Using the data below, copy each line that includes the word "none".

Stored entries:
▬▬▬▬▬▬

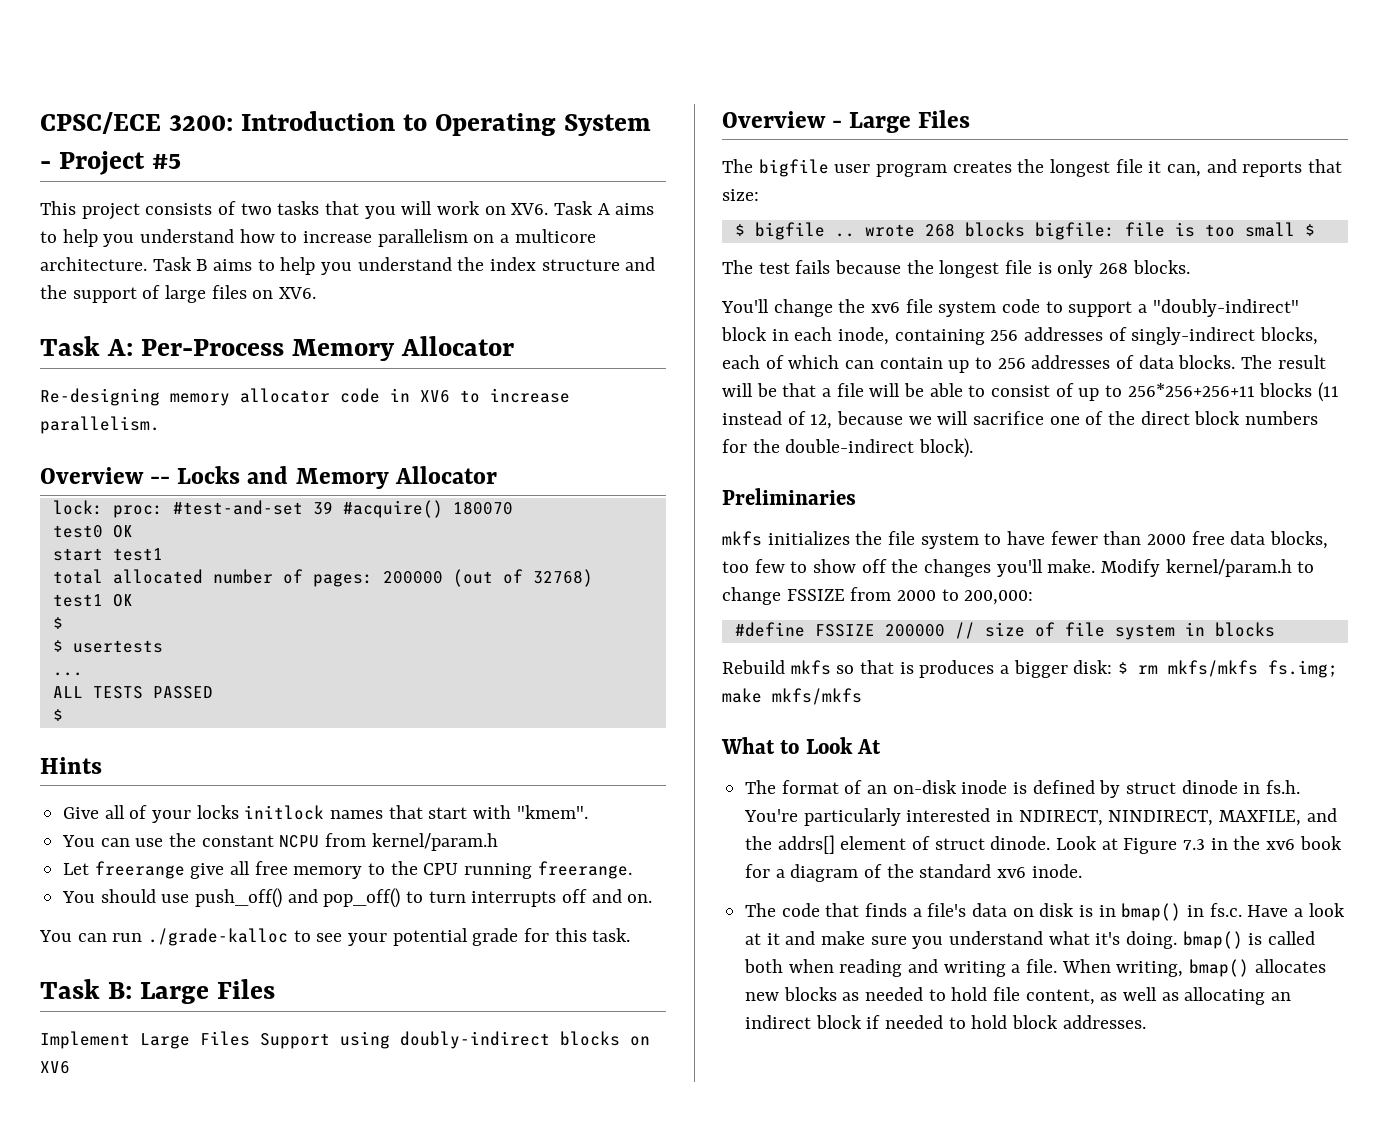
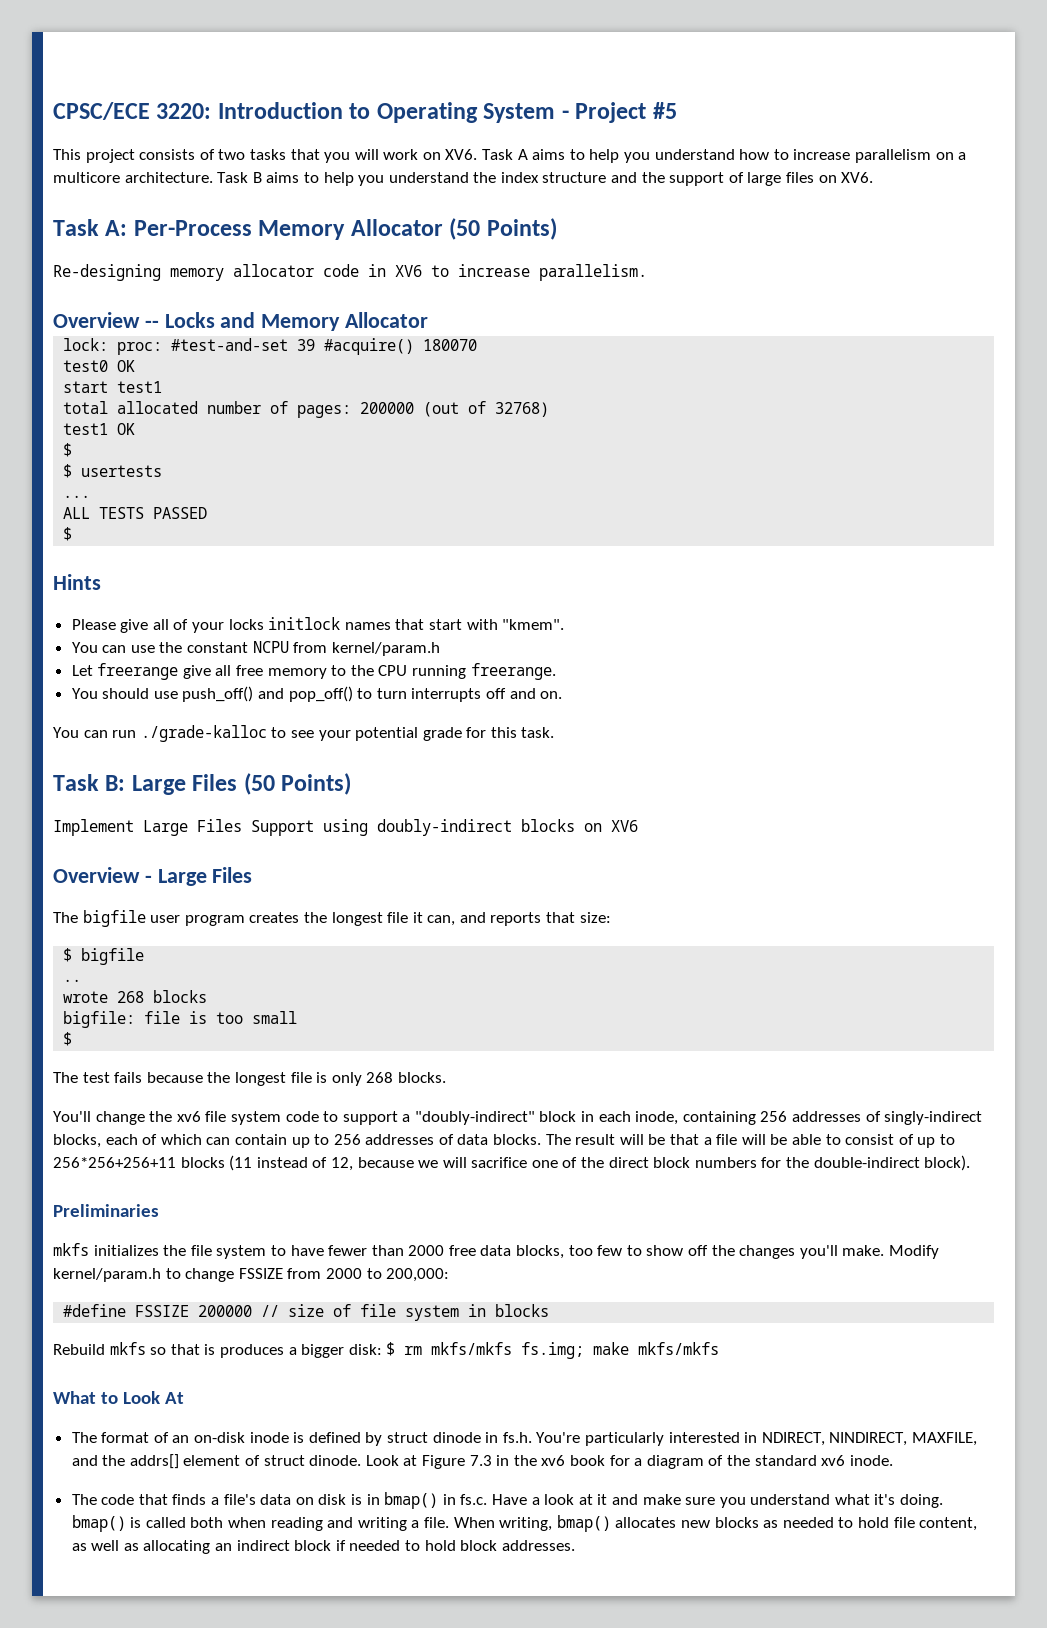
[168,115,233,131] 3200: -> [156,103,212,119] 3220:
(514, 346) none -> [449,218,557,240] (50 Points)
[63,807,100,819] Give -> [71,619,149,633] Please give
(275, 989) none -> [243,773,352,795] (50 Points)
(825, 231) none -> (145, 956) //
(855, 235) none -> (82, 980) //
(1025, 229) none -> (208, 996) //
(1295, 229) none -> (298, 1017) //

▬▬▬▬▬▬

→ The answer
(514, 346) none -> [449,218,557,240] (50 Points)
(275, 989) none -> [243,773,352,795] (50 Points)
(825, 231) none -> (145, 956) //
(855, 235) none -> (82, 980) //
(1025, 229) none -> (208, 996) //
(1295, 229) none -> (298, 1017) //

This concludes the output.